### Material provided
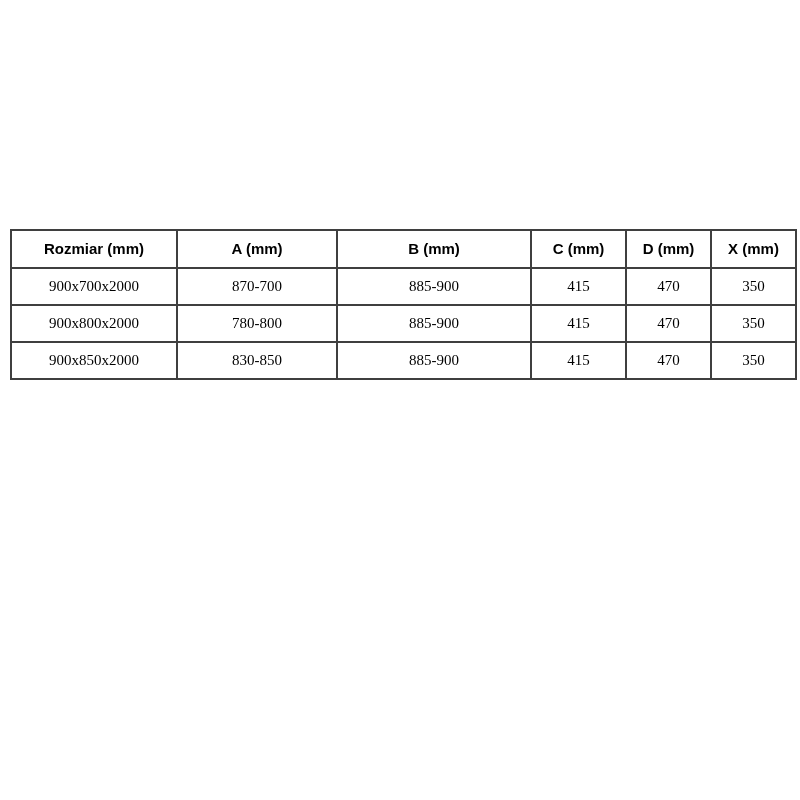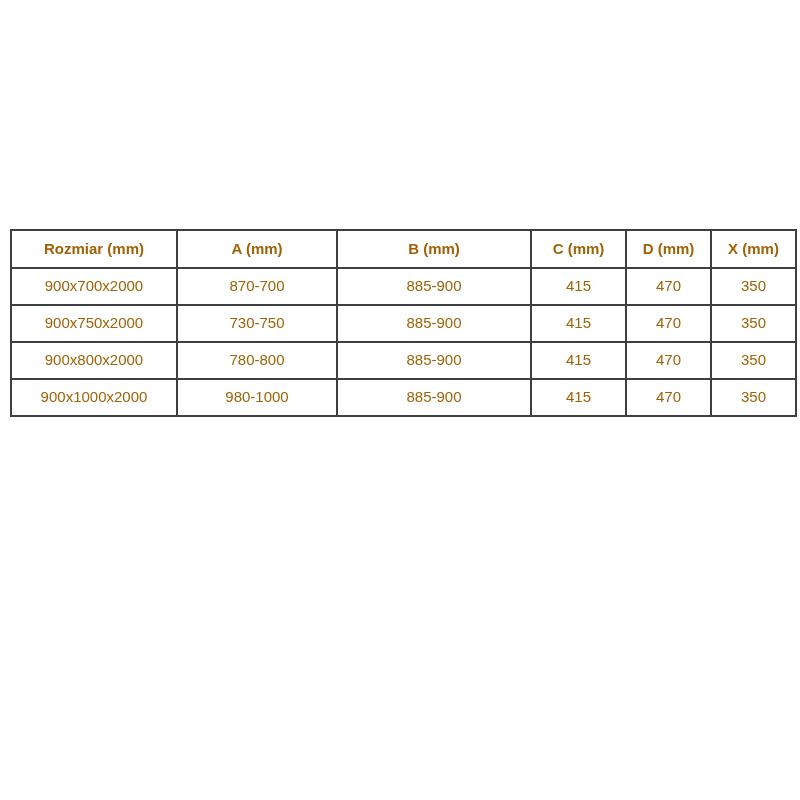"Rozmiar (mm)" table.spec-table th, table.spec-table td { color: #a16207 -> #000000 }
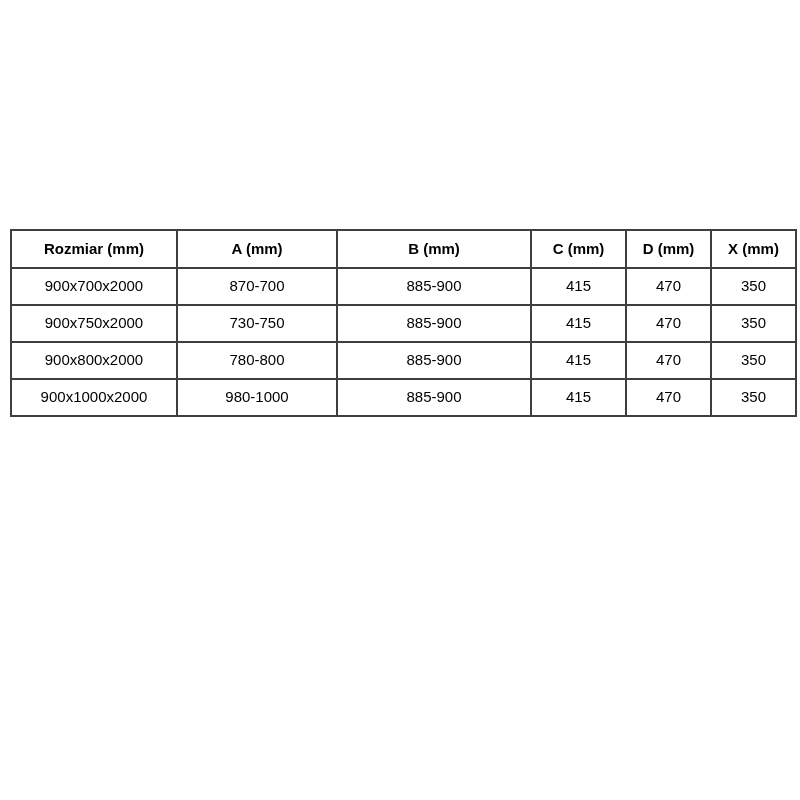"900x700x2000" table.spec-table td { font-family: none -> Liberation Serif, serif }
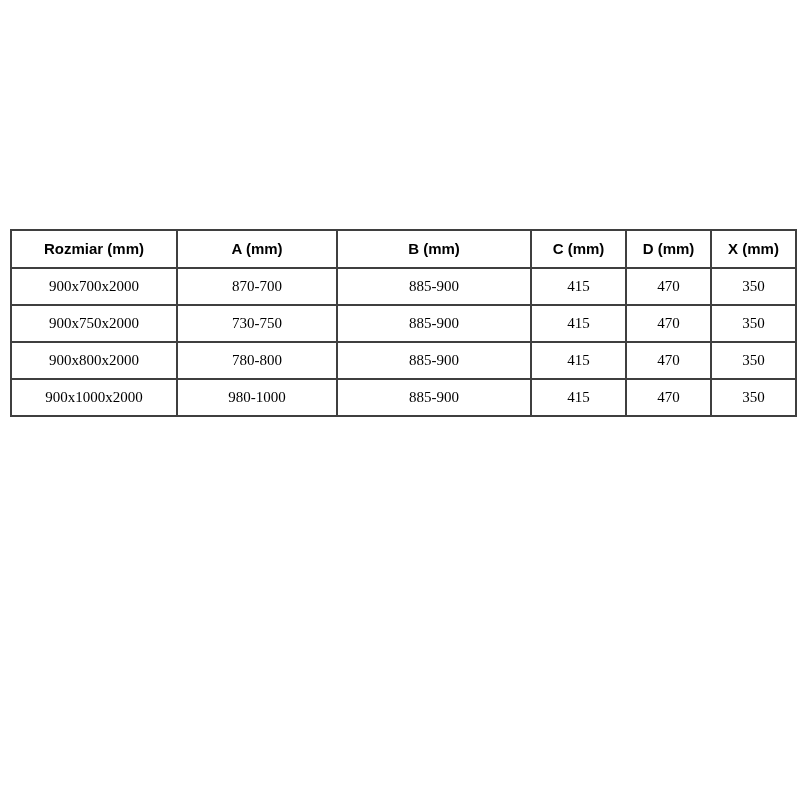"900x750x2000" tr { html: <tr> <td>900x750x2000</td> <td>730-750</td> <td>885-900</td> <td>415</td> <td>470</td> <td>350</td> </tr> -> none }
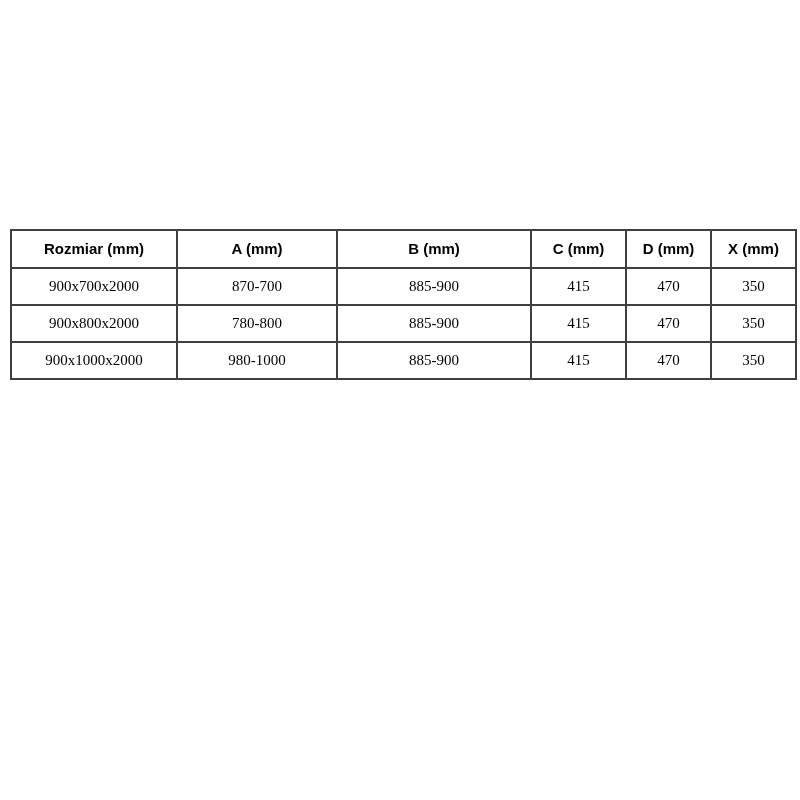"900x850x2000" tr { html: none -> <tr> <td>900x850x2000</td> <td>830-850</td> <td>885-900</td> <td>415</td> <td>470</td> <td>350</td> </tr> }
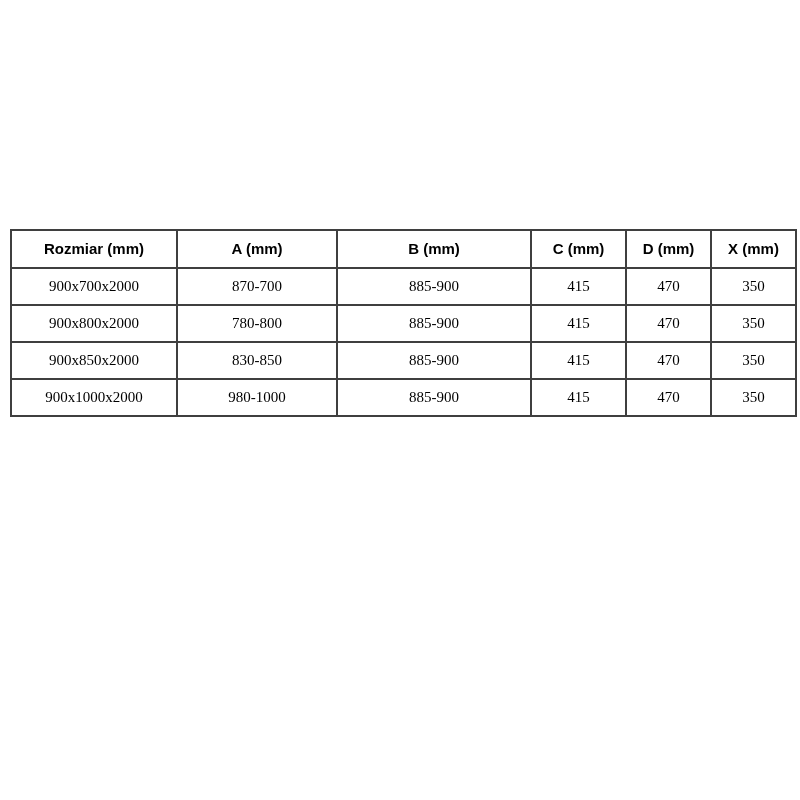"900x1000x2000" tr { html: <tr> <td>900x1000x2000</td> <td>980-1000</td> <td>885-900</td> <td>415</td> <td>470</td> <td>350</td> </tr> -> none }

### What the task requires
Leaving the pictures out, give again word for word each line from the one holding "html: none ->" through the end of the records.

### Result of the task
"900x850x2000" tr { html: none -> <tr> <td>900x850x2000</td> <td>830-850</td> <td>885-900</td> <td>415</td> <td>470</td> <td>350</td> </tr> }
"900x1000x2000" tr { html: <tr> <td>900x1000x2000</td> <td>980-1000</td> <td>885-900</td> <td>415</td> <td>470</td> <td>350</td> </tr> -> none }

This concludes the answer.